While I agree changing the ATF _could_ stir up trouble (But I would _still_ drain off as much as I could and top off with new fluid) the following statement is a widely held myth which is incorrect:

_"New tranny fluid has TONS of detergents and stuff in it to keep these sediments from sticking to anything ... "_

ATFs have very few detergents, actually.

Doing some reading at BITOG and you'll find more info on this.


----------



## GRNMAXDMON (Jan 18, 2005)

this is gonna be good.


----------



## brianw (Feb 25, 2004)

I would just leave it. You've got sediment probably stuck to the drain plug and filter screen in the transmission. Stir it up and who knows how much of it you'll be able to get out without a proper cleaning and rebuild...


----------



## kbohip (Dec 14, 2005)

After searching around for a while this was the closest thread I could come up with to my question. I looked in the owner's manual on the '91 Maxima I bought a few weeks ago and it says to just inspect the auto tranny fluid at certain intervals. It never says to bother changing it. :wtf: I checked the fluid and it seems clean and red as can be. I'm guessing the previous owner had it changed as the car has 64k miles on it. Do you guys change the fluid in your auto's around here or just go by what the manual says and inspect it?


----------



## internetautomart (Mar 8, 2004)

I just make sure it's full


----------



## alexnds (Oct 1, 2005)

*transmission fluid*



Amber said:


> I have a 1990 Nissan maxima and i'm not sure if the transmission fluid has ever been replaced.  I was told i should get it changed by one mechanic, i should flush it, by another mechanic, and i shouldn't do anything because it will mess it up, by another one. I don't know if i should change it or leave it. Can someone tell me?

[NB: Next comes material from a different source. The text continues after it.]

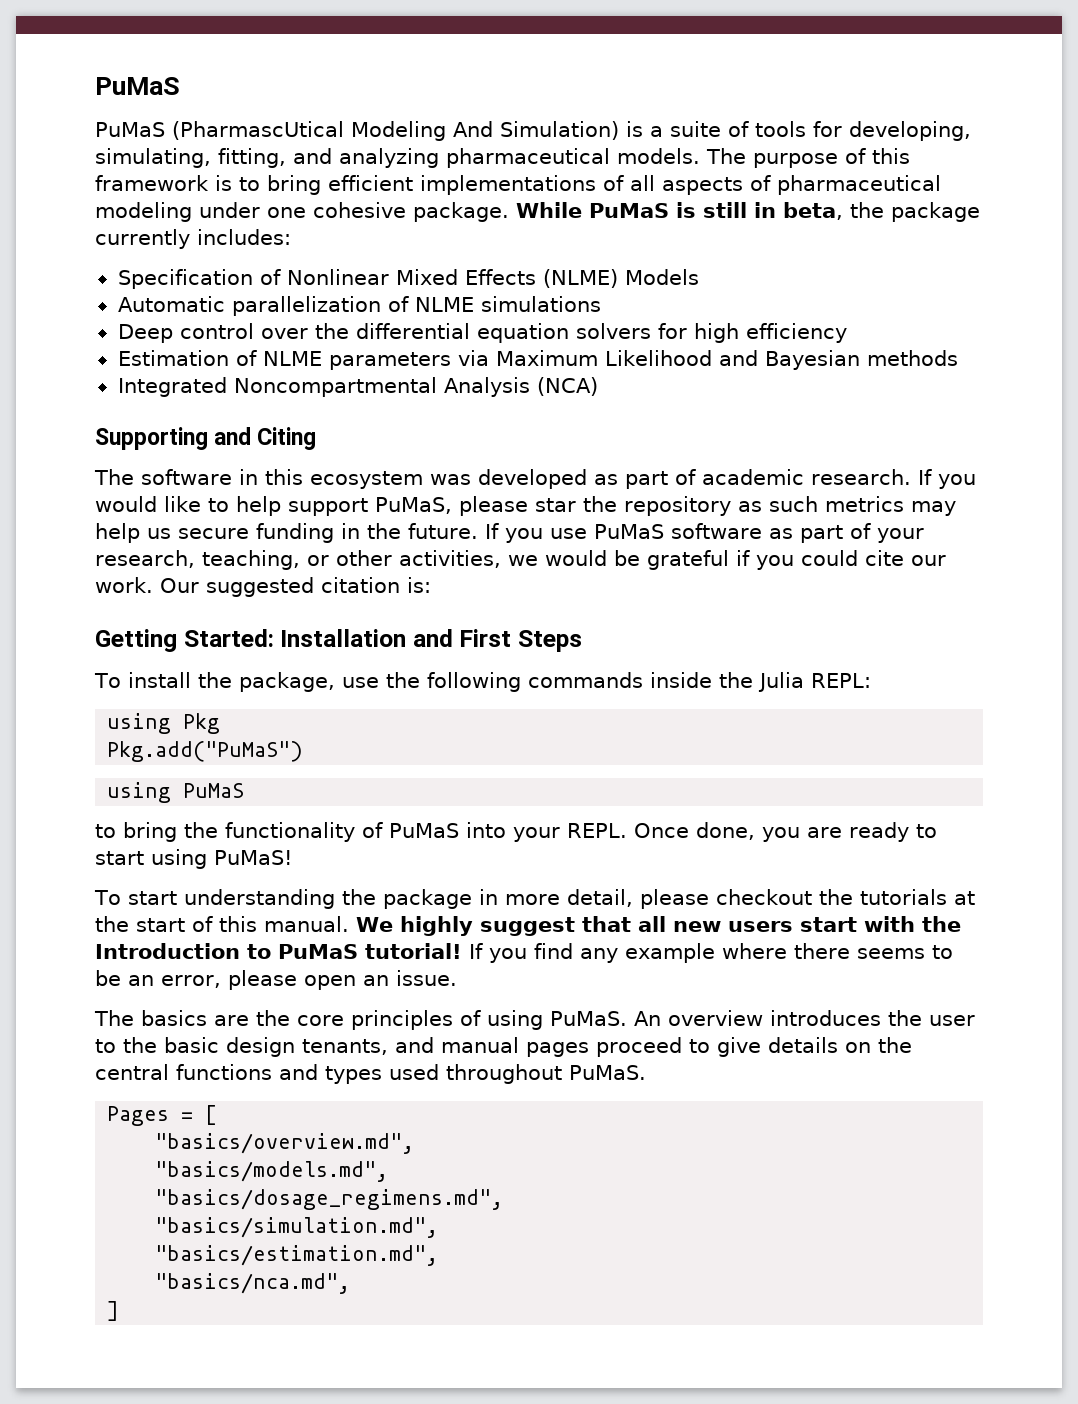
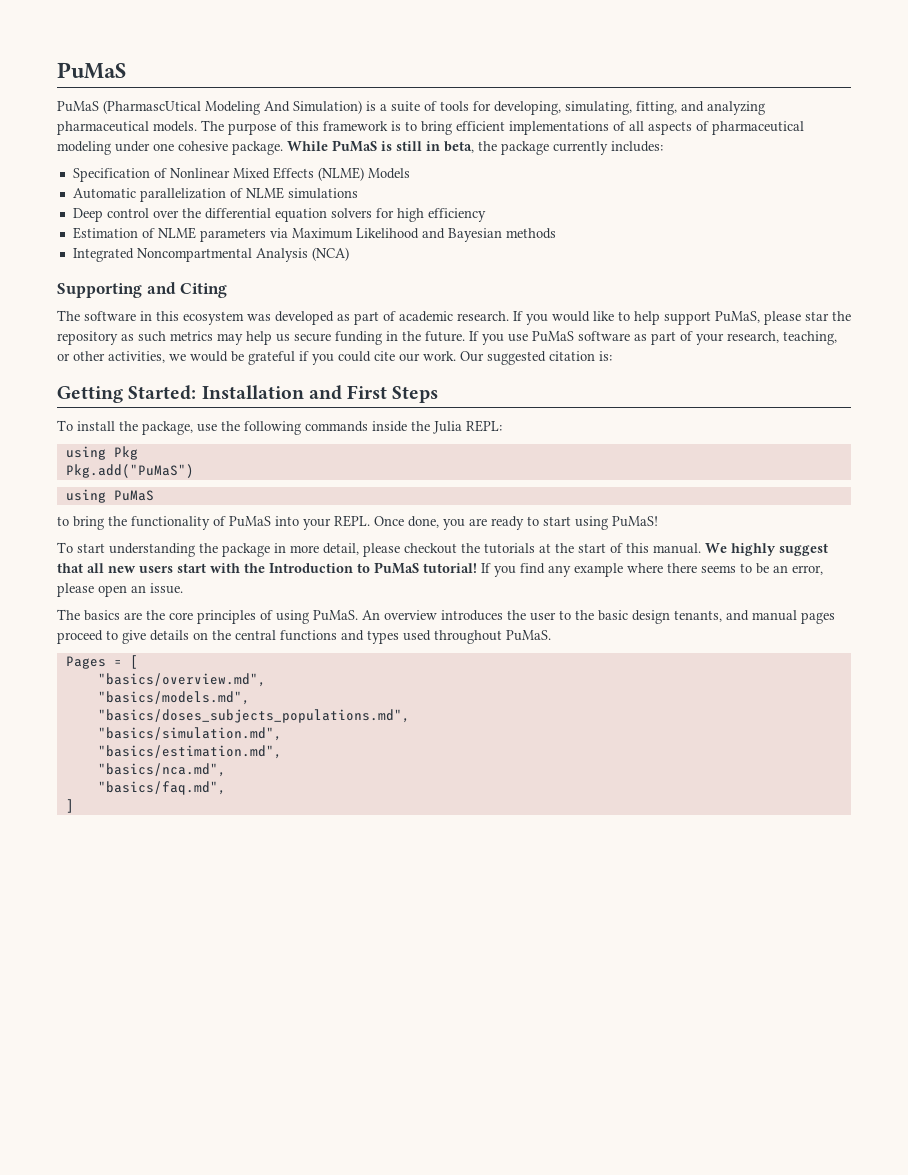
[155,1189,504,1210] "basics/dosage_regimens.md", -> [97,709,410,723] "basics/doses_subjects_populations.md",
(351, 1283) none -> [97,781,226,795] // "basics/faq.md",

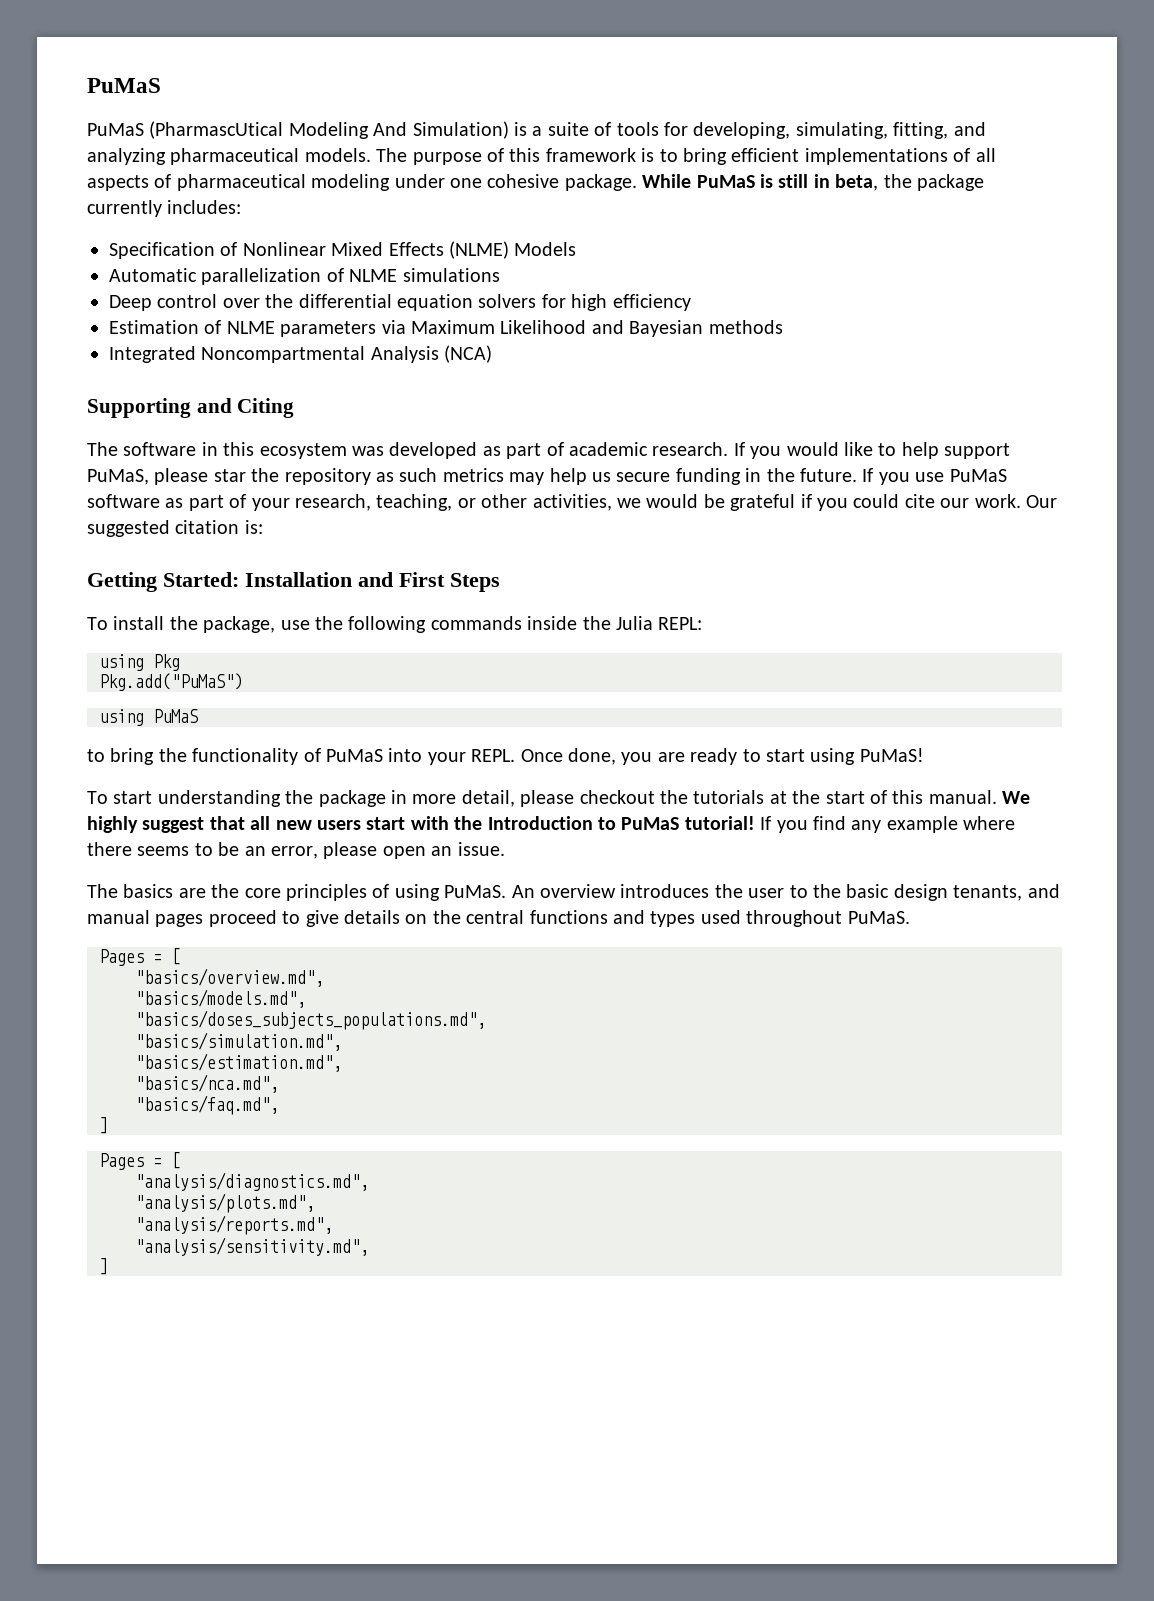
(74, 806) none -> [99,1152,180,1170] [135,1172,369,1191] [135,1193,315,1213] [135,1215,333,1235] [135,1237,369,1256] [99,1258,108,1275] // Pages = [ // "analysis/diagnostics.md", // "analysis/plots.md", // "analysis/reports.md", // "analysis/sensitivity.md", // ]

The 3rd Gen Maxima has no filter in the transmission so I'm sure it's pretty dirty. But it doesn't mean its viscosity is broken down, it's just dirty. So it is still lubricating things. Changing it should not in theory hurt anything, but the tranny tolerances might be "sloppy" now and used to the thick stuff that is in there right now. By comparison, fresh fluid will seem "thinner" by comparison, even if it's same grade of fluid. So flushing it with the machine will replace better than 90% of the fluid, but doing it by just dropping the pan and topping it off with fresh fluid will probably give you something like 60% old fluid and 40% fresh fluid, which in the end, is probably a better situation. If your car only has 60k miles on it, I wouldn't worry about it too much, and if the fluid is still pink and so forth and everything shifts fine, I'd leave it alone.

My suggestion is to put a magnet on the transmission pan, and let it sit there for a week or two. This will attract any fine particles if there are any. 

If you are worried about extending the life of your transmission and that is your ultimate goal, a thing that is smart addition to an auto transmission car is to add a transmission cooler in series with the main transmission lines coming off the main radiator. You extend the life of the tranny by letting things run cooler. (don't get one too big however, as it needs to be warm enough to shift). Usually, U-Haul is a good place for a tranny cooler that will sit in front of your main radiator.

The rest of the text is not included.